* [About this task]:
Where the material below has a line containing "[591,957,740,971] [99,986,715,1003] [99,1015,732,1032]", start repeating exactly, and keep going through the line containing "[280,1229,466,1246] pieces of", with no other lines.
┌─ Available data
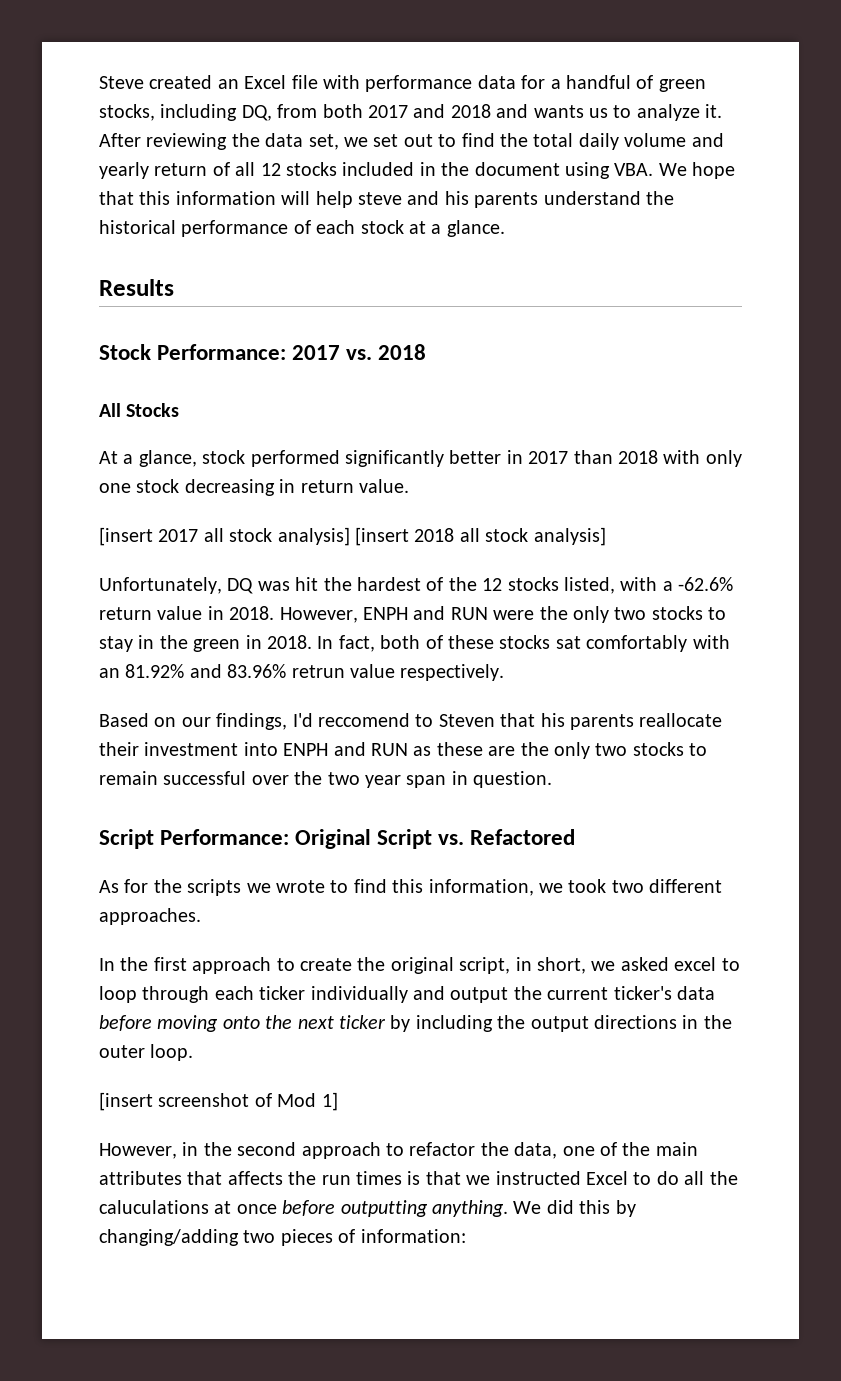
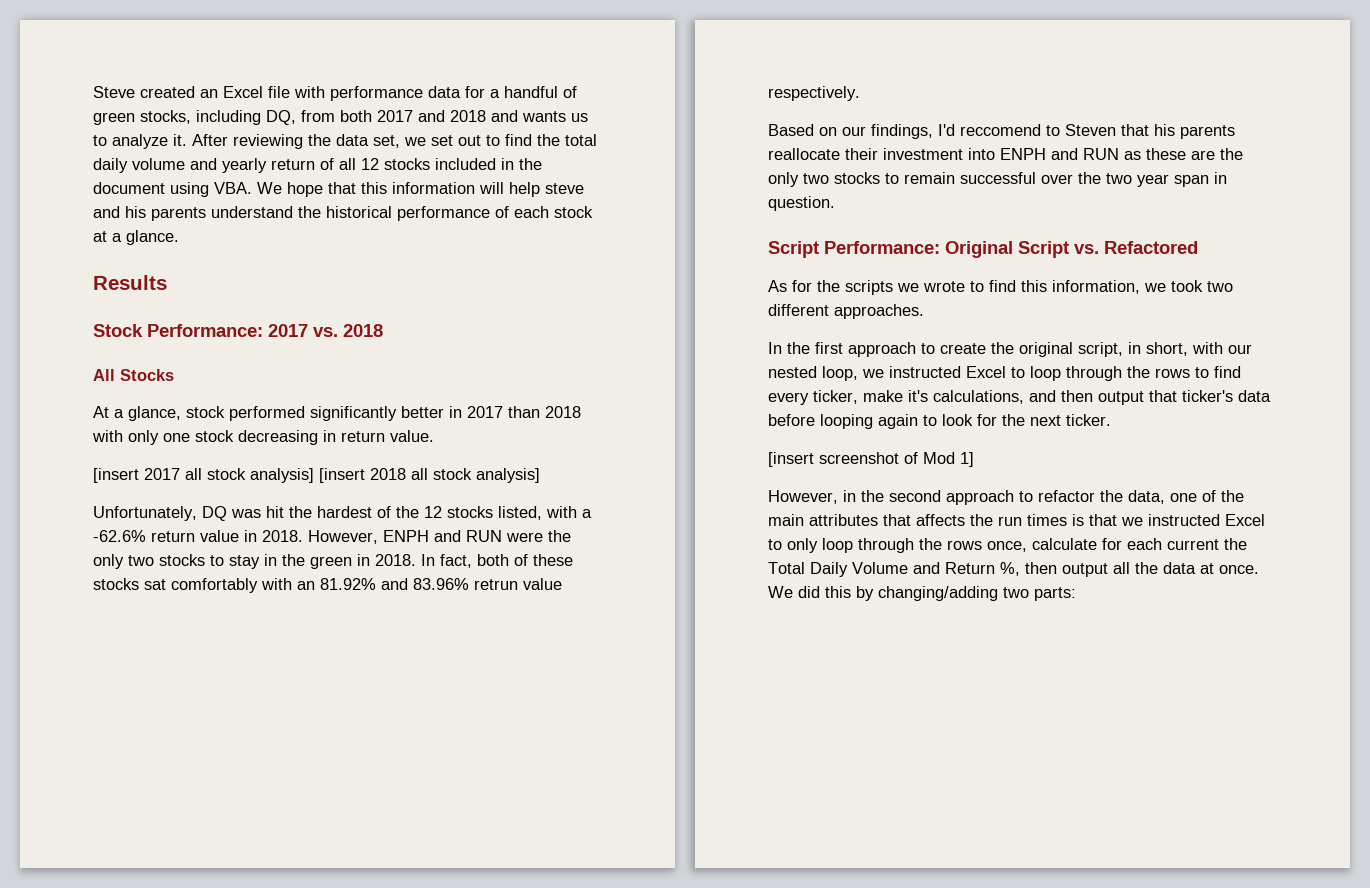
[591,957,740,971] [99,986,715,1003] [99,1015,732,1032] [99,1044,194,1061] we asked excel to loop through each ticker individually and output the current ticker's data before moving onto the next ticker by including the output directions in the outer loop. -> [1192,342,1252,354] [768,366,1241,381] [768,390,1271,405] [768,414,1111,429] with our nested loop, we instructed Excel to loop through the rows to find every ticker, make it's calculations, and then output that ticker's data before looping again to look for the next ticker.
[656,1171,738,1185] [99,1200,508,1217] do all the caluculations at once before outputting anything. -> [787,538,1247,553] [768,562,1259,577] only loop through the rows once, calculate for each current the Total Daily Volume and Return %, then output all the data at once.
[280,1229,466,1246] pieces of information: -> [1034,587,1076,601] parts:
└─
┌─ Available data
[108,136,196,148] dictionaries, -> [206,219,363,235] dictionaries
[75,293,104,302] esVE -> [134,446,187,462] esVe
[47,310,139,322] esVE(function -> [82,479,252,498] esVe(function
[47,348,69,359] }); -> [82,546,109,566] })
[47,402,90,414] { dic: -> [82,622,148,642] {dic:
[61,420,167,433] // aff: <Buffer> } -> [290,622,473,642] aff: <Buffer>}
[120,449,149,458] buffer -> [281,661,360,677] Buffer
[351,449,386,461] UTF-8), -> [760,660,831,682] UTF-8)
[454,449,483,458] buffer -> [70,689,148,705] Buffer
└─
┌─ Available data
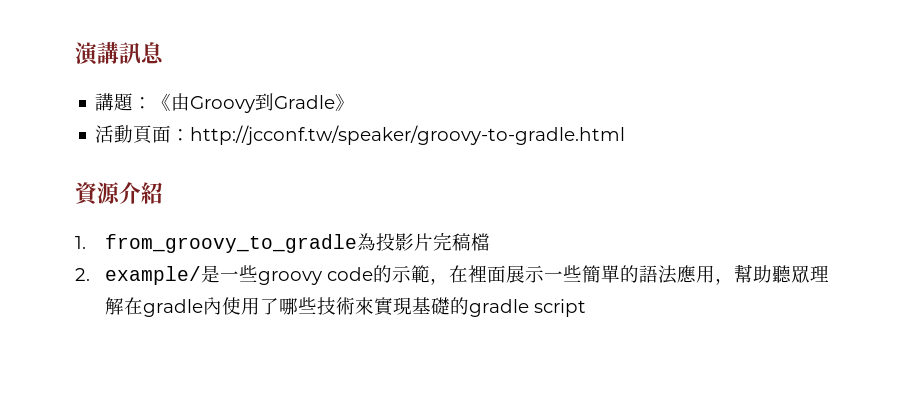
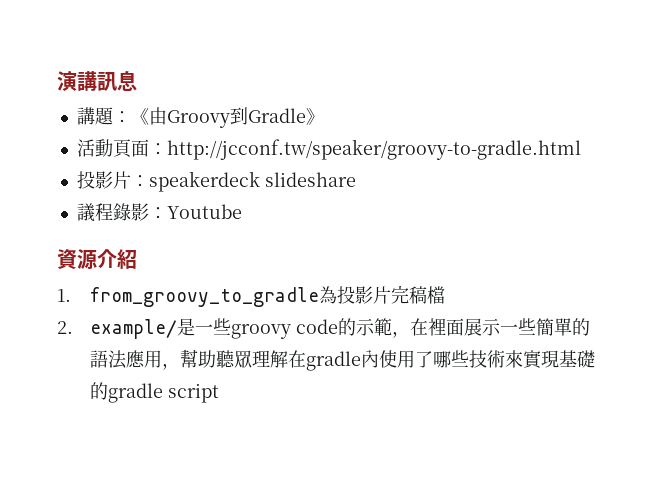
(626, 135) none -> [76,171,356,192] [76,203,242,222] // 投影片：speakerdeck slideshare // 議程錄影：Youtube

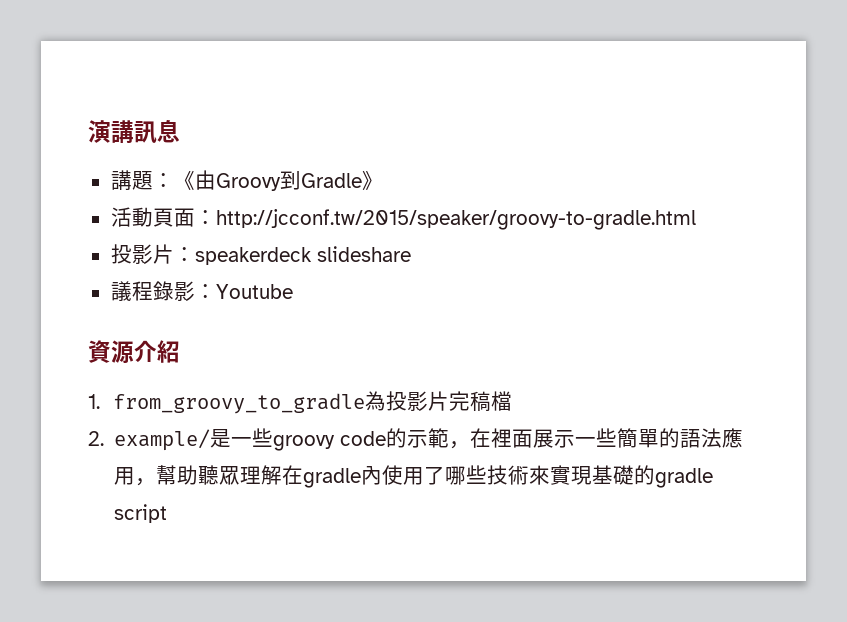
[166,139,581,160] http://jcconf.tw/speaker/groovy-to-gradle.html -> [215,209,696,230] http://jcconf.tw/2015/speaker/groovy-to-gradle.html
└─
* [Exercise output]:
[591,957,740,971] [99,986,715,1003] [99,1015,732,1032] [99,1044,194,1061] we asked excel to loop through each ticker individually and output the current ticker's data before moving onto the next ticker by including the output directions in the outer loop. -> [1192,342,1252,354] [768,366,1241,381] [768,390,1271,405] [768,414,1111,429] with our nested loop, we instructed Excel to loop through the rows to find every ticker, make it's calculations, and then output that ticker's data before looping again to look for the next ticker.
[656,1171,738,1185] [99,1200,508,1217] do all the caluculations at once before outputting anything. -> [787,538,1247,553] [768,562,1259,577] only loop through the rows once, calculate for each current the Total Daily Volume and Return %, then output all the data at once.
[280,1229,466,1246] pieces of information: -> [1034,587,1076,601] parts:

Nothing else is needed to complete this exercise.